Currently in Ontario, massage therapists have title protection. This means that anyone that wants to call themselves a “massage therapist” must meet certain provincial standards and be registered with the CMTO.

The act of massage on the other hand is public domain, that is, anyone can do massage for either general interest or for income. This makes sense. It allows friends and spouses to massage each other. It allows alternative forms of bodywork (reflexology, shiatsu, chair massage, Reiki, etc.) to be practiced and gives the public a wide variety of choice over the type of massage and bodywork that they can receive.

In the United States, most states regulate massage as a protected act, but this sets up a horrible situation where the public’s choice is limited and various professions are put in a position of fighting over the rights to touch specific parts of the body. For example, massage therapists fighting estheticians for the rights to do facial massage.

For someone outside the profession, it’s easy to see the benefits of “title protection” and also of keeping that title protection narrow or specific. It keeps our professional regulatory bodies in check and prevents them from overstepping the bounds of their role. For example, after hearing many personal stories of bodyworkers in British Columbia, my impression is that the provincial regulatory body is quite aggressive in trying to “own” massage. In addition to the title “massage therapist” that agency also regulates the title “massage practitioner”. However, an independent provincial task force has recommended that the provincial government remove protection of the “massage practitioner” title from the regulatory body, stating in effect that it is not in the public’s best interest and limits their choices in self-care.

As much as the provincial regulatory system of title protection may seem flawed, it serves both the public and the profession well. The public can rest assured that if they see a “massage therapist” that they will see someone who is at least competent in assessing and treating musculoskeletal issues. At the same time they have the option and right to receive alternative forms of bodywork if they choose to pursue those.

It’s really up to the regulatory bodies (CMTO), your provincial massage association and all of us individually as massage therapists to educate the public about massage therapy, the scope of practice of a massage therapist and the benefits of receiving massage therapy.

It’s not appropriate for regulated massage professionals to try to limit access to options for the public to choose from. We should all have the right to choice and should be able to choose the form of healthcare (or wellness care) that we want.
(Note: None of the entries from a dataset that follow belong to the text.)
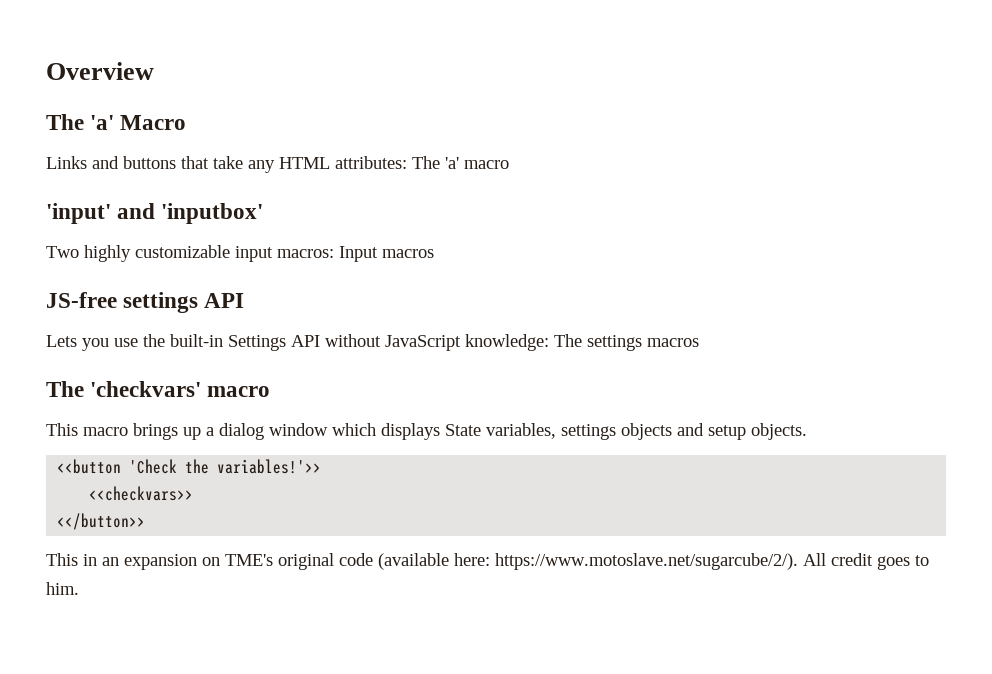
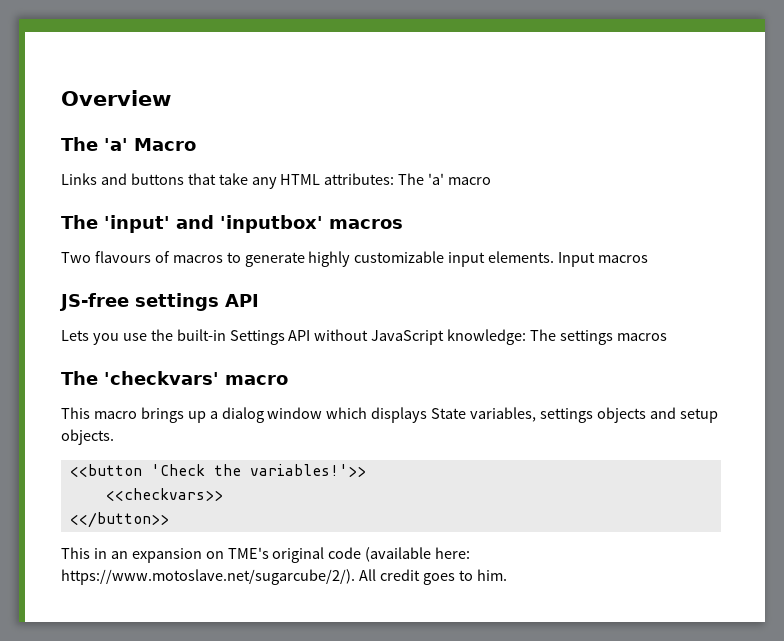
- 'input' and 'inputbox'
+ The 'input' and 'inputbox' macros
- Two highly customizable input macros: Input macros
+ Two flavours of macros to generate highly customizable input elements. Input macros

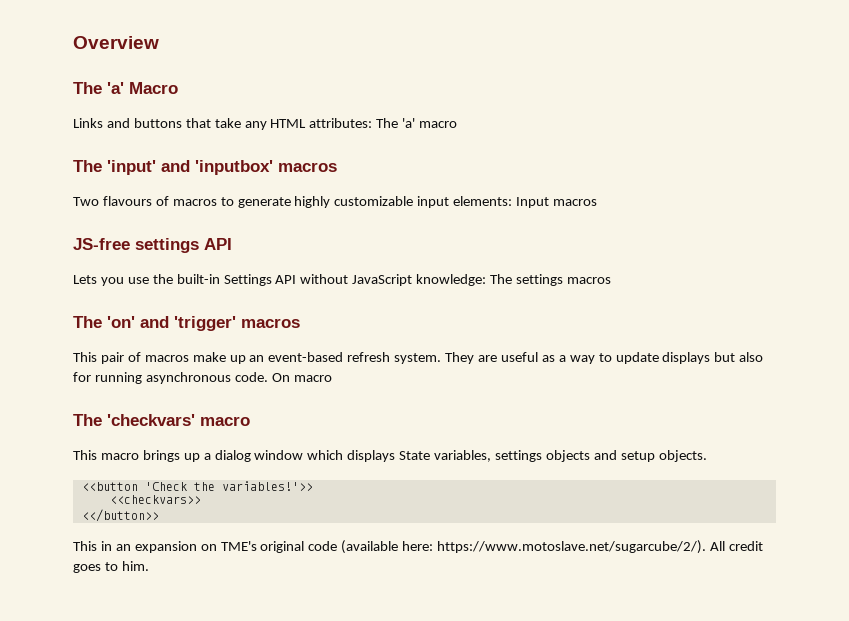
- Two flavours of macros to generate highly customizable input elements. Input macros
+ Two flavours of macros to generate highly customizable input elements: Input macros
+ The 'on' and 'trigger' macros
+ This pair of macros make up an event-based refresh system. They are useful as a way to update displays but also for running asynchronous code. On macro

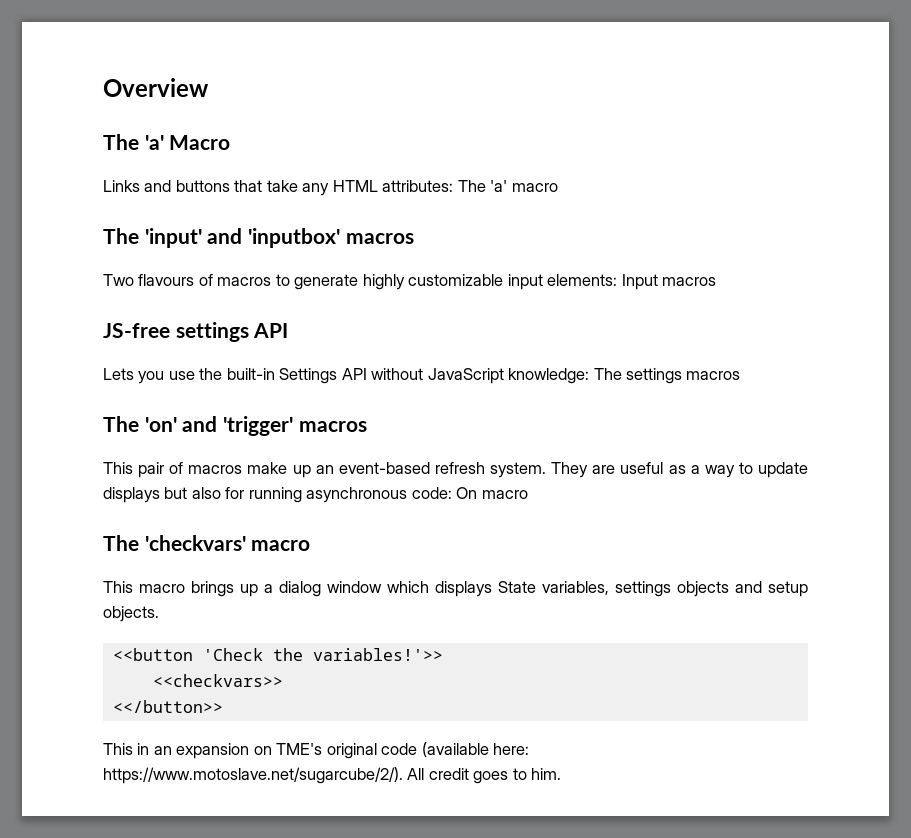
- They are useful as a way to update displays but also for running asynchronous code. On macro
+ They are useful as a way to update displays but also for running asynchronous code: On macro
For massage therapists to attempt to “own” the act of massage is not in the public’s best interest and is simply wrong.

A small number of therapists want to exert their control over the marketplace. They want to own massage, own the public and establish a monopoly on touch by eliminating any other competition for touch. Thank goodness our regulatory system prevents this from happening.

These people accuse alternative massage and bodywork trainers of being greedy, money-grubbers who want to make a buck off the public. That type of mud slinging is not only behavior unbecoming a professional massage therapist, but it clearly shows that the mud is on their faces.

So to answer the question: “Who owns massage?” Hopefully, the public.

I’ll be back with more posts looking at a broader picture of massage and examining some of the more controversial issues that we face in our profession. Feel free to leave your comments and thoughts below. I’m happy to post any viewpoint as long as it is civil and professional.